A nation of 40 million and the agricultural capacity to feed more than half a million, Argentina also has a highly trained, low-cost labor force makes for a very attractive investment environment  once the default issue is settled. Therefore, the argument that population pressure vs. limited natural resources is at the root of the problem is not valid.Argentinians believe that their situation is unique, partly because in its modern history Argentines always believed they were unique among Latin Americans. In reality, their situation is symmptomatic of how global capitalism operates and how private and public institutions react when a government opts out of pre-existing mechanisms to repay its public debt. If there is something unique about Argentina at this juncture, it is that its provinces continue to borrow at double-digit interest rates, causing somewhat of an alarm among financial analysts and political observers.

Whereas it is true that investment has slowed to almost nil in the last fifteen years or so, domestic large enterprises have benefited, despite the numerous instability problems. The same has not been true for the middle class and labor that has paid the price of default while running up against the police, armed forces, and the Peronist-dominated trade union bureaucracy. Pro-market and pro-Western integration policies without many checks to account for fair income distribution among various social sectors were at the center of the debt question that exploded at the end of the 1990s. As long as creditors provided liquidity, there was no problem, but when they turned off the easy credit, that is when the problems began, as they have always with creditor-debtor relations. Moreover, the debtor is always at fault, regardless of what the UN-UNCTAD states about responsibility of creditors in part to blame for creating the debt crisis.

No economy can possibly survive, even the US with its nearly self-sufficient economic base, if it does not have support from trading partners. Even North Korea has China behind it to continue going along as it does.  Political and business leaders in Argentina realize that global interdependence holds true for their country and they realize that if it were not for Asian markets, the country would not be able to withstand the kind of pressure it has endured from the US and to some degree Europe in the last decade. China’s emergence as the world’s number two economy and its intense interest in Latin America has come at just the right time to give Argentina a breather until it settles the debt question with its American creditors. Therefore, this is not an issue of capitalism vs. Socialism, but international capitalism under old-style imperialist tactics vs. national capitalism.

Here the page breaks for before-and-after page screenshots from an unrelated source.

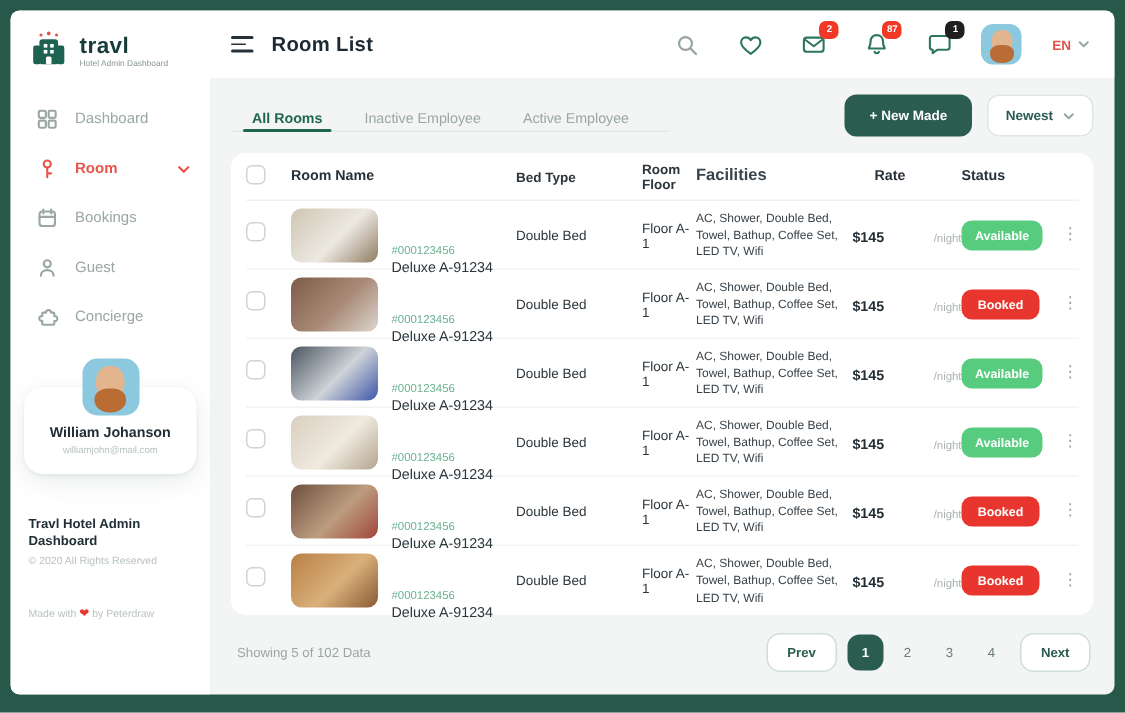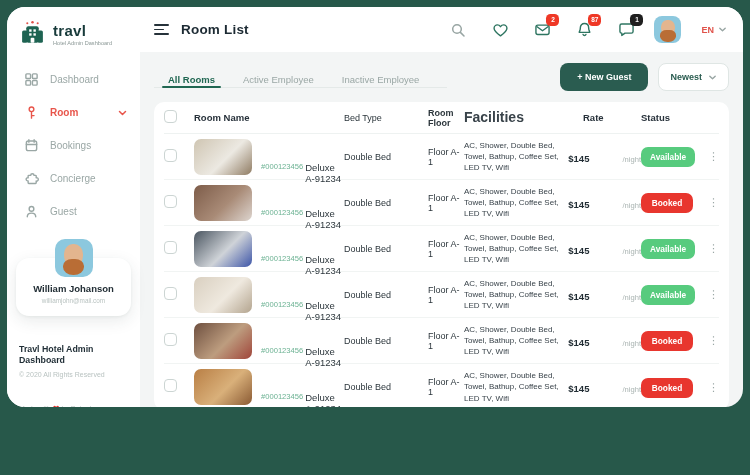--- a/index.html
+++ b/index.html
@@ -5,7 +5,7 @@
   * { margin:0; padding:0; box-sizing:border-box; }
   html,body { width:750px; height:475px; }
   body { background:#27584a; font-family:"Liberation Sans", sans-serif; overflow:hidden; position:relative; }
-  .app { position:absolute; left:7px; top:7px; width:736px; height:400px; background:#f3f5f5; border-radius:18px; overflow:hidden; display:flex; }
+  .app { position:absolute; left:7px; top:7px; width:736px; height:456px; background:#f3f5f5; border-radius:6px; overflow:hidden; display:flex; }
 
   
   .sidebar { width:133px; background:#fff; flex:0 0 133px; display:flex; flex-direction:column; }

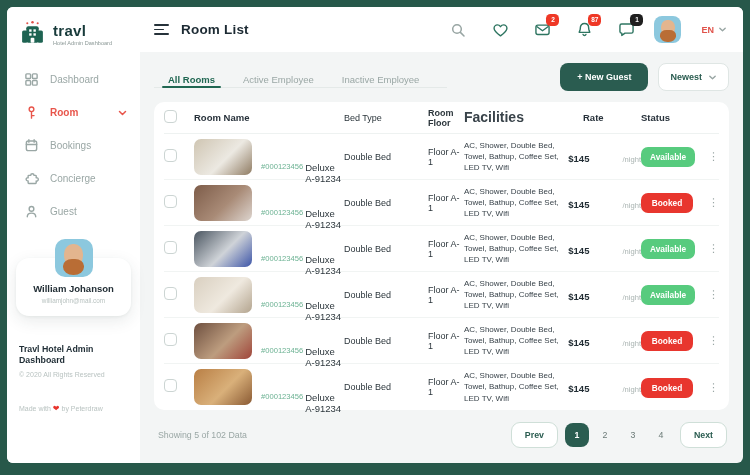--- a/index.html
+++ b/index.html
@@ -233,8 +233,8 @@
       <div class="toolbar-row">
         <div class="tabs">
           <div class="tab active">All Rooms</div>
+          <div class="tab">Inactive Employee</div>
           <div class="tab">Active Employee</div>
-          <div class="tab">Inactive Employee</div>
         </div>
         <div class="toolbar-spacer"></div>
         <div class="btn-new">+ New Guest</div>

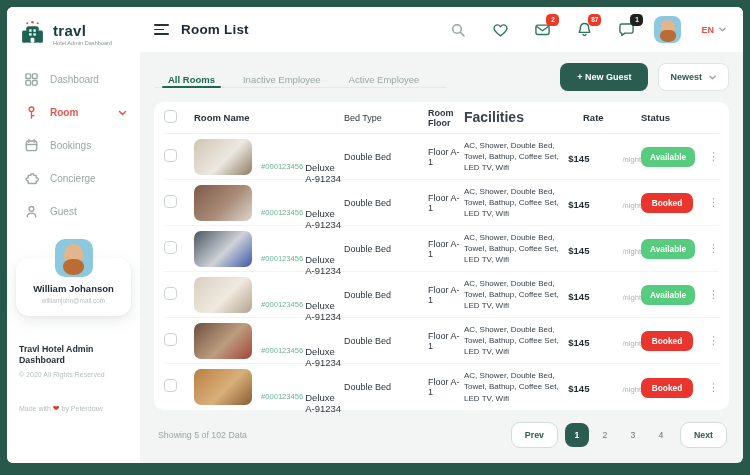--- a/index.html
+++ b/index.html
@@ -237,7 +237,7 @@
           <div class="tab">Active Employee</div>
         </div>
         <div class="toolbar-spacer"></div>
-        <div class="btn-new">+ New Guest</div>
+        <div class="btn-new">+ New Made</div>
         <div class="btn-newest">
           <span>Newest</span>
           <svg class="stroke-ic gray-ic" width="9" height="9" viewBox="0 0 10 10">

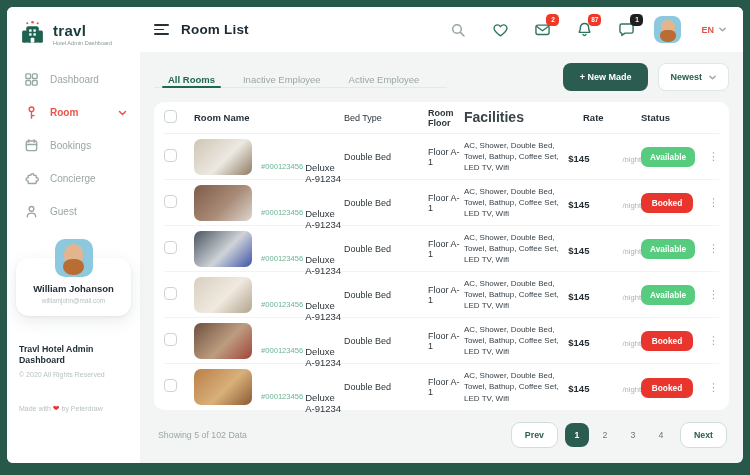--- a/index.html
+++ b/index.html
@@ -250,7 +250,7 @@
         <div class="thead">
           <div class="c-check"><span class="checkbox"></span></div>
           <div class="c-room">Room Name</div>
-          <div class="c-bed" style="font-weight:normal;">Bed Type</div>
+          <div class="c-bed" style="font-weight:bold;">Bed Type</div>
           <div class="c-floor" style="font-weight:bold;">Room Floor</div>
           <div class="c-fac" style="font-weight:bold;font-size:14px;">Facilities</div>
           <div class="c-rate" style="font-weight:bold;">Rate</div>

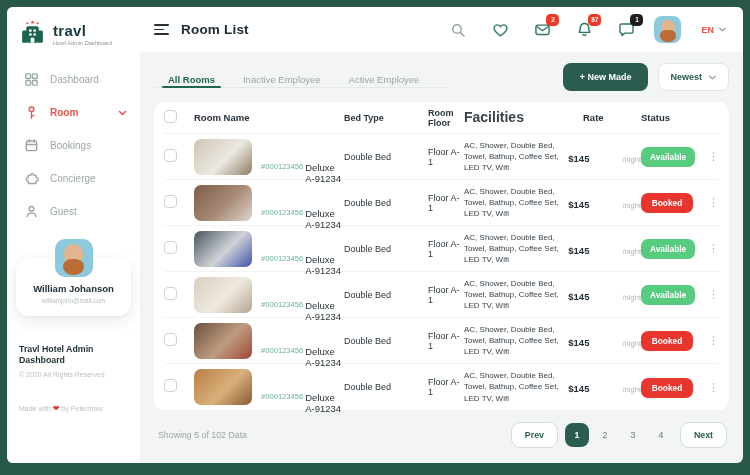--- a/index.html
+++ b/index.html
@@ -252,7 +252,7 @@
           <div class="c-room">Room Name</div>
           <div class="c-bed" style="font-weight:bold;">Bed Type</div>
           <div class="c-floor" style="font-weight:bold;">Room Floor</div>
-          <div class="c-fac" style="font-weight:bold;font-size:14px;">Facilities</div>
+          <div class="c-fac" style="font-weight:bold;font-size:11px;">Facilities</div>
           <div class="c-rate" style="font-weight:bold;">Rate</div>
           <div class="c-status" style="font-weight:bold;">Status</div>
           <div class="c-menu"></div>

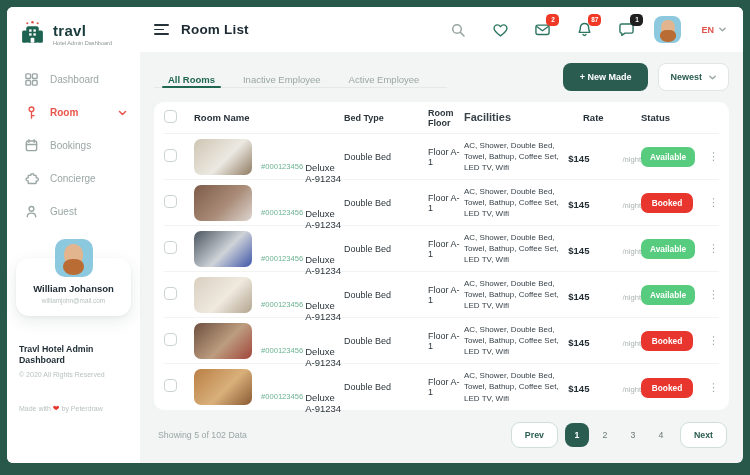--- a/index.html
+++ b/index.html
@@ -68,7 +68,7 @@
   .checkbox { width:13px; height:13px; border:1.5px solid #ccd5d3; border-radius:4px; display:inline-block; cursor:pointer; background:#fff; }
   .c-room { flex:0 0 150px; display:flex; align-items:center; gap:9px; min-width:0; }
   .thumb { width:58px; height:36px; border-radius:7px; flex:0 0 58px; }
-  .room-text { display:flex; flex-direction:row; gap:2px; min-width:0;margin-top:32px; }
+  .room-text { display:flex; flex-direction:column; gap:2px; min-width:0;margin-top:32px; }
   .room-id { font-size:7.6px; color:#6cb293; }
   .room-name { font-size:9.5px; color:#2c363c; }
   .c-bed { flex:0 0 60px; font-size:9px; color:#2c363c; }

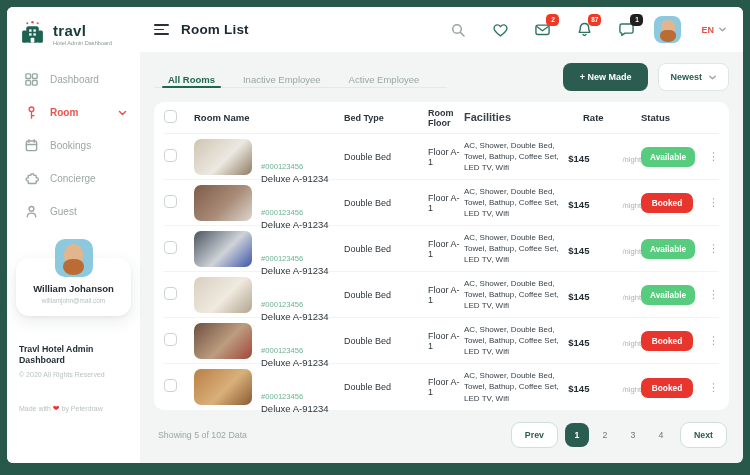--- a/index.html
+++ b/index.html
@@ -148,16 +148,16 @@
       </div>
       <div class="nav-item">
         <svg class="stroke-ic" width="15" height="15" viewBox="0 0 16 16">
-          <path d="M5.1 4.7h2a1.8 1.8 0 1 1 3.6 0h1.6c.4 0 .7.3.7.7v1.8a1.8 1.8 0 1 1 0 3.5v1.9c0 .4-.3.7-.7.7H5.1a.7.7 0 0 1-.7-.7v-2.1a1.7 1.7 0 1 1 0-3.3V5.4c0-.4.3-.7.7-.7z"></path>
-        </svg>
-        <span>Concierge</span>
-      </div>
-      <div class="nav-item">
-        <svg class="stroke-ic" width="15" height="15" viewBox="0 0 16 16">
           <circle cx="8" cy="5.2" r="2.5"></circle>
             <path d="M3.5 13.6c0-2.5 2-3.9 4.5-3.9s4.5 1.4 4.5 3.9"></path>
         </svg>
         <span>Guest</span>
+      </div>
+      <div class="nav-item">
+        <svg class="stroke-ic" width="15" height="15" viewBox="0 0 16 16">
+          <path d="M5.1 4.7h2a1.8 1.8 0 1 1 3.6 0h1.6c.4 0 .7.3.7.7v1.8a1.8 1.8 0 1 1 0 3.5v1.9c0 .4-.3.7-.7.7H5.1a.7.7 0 0 1-.7-.7v-2.1a1.7 1.7 0 1 1 0-3.3V5.4c0-.4.3-.7.7-.7z"></path>
+        </svg>
+        <span>Concierge</span>
       </div>
     </nav>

Government collects taxes, which is a way of punishing and rewarding, redistributing income from one social group to the other, and it spends thus deciding how to run society and where to place priorities. A redistributive policy such as the one of Norway may be an extreme example, but it is one model under the market system. In the last decade and a half, Buenos Aires has followed a mixed policy that included some redistributive measures, but it is hardly anything radical. Moreover, given the failure of neiliberalism in Argentina in the 90s, the majority of the population does not have the stomach to return there and try its luck with unchecked integration into the global economy, regardless of the consequences to the middle class and workers. 

Is there a possibility that Argentina will someday become more self-reliant, follow a more inward development path with greater control over its own destiny as Raul Prebisch once envisioned? Is there a possibility that a billionaire with money to spread around for politicians, journalist and individuals in the judicial system would be checked by the state of a sovereign nation whose interests transcend those of a profiteer? For now at least, the road for Argentina is compromise with the "holdout creditors" and a development strategy that takes into account new powerful non-Western players in the world economy. Longer term, if another debt crisis hits in 20-30 years, there may be a revolution and that would entail structural changes.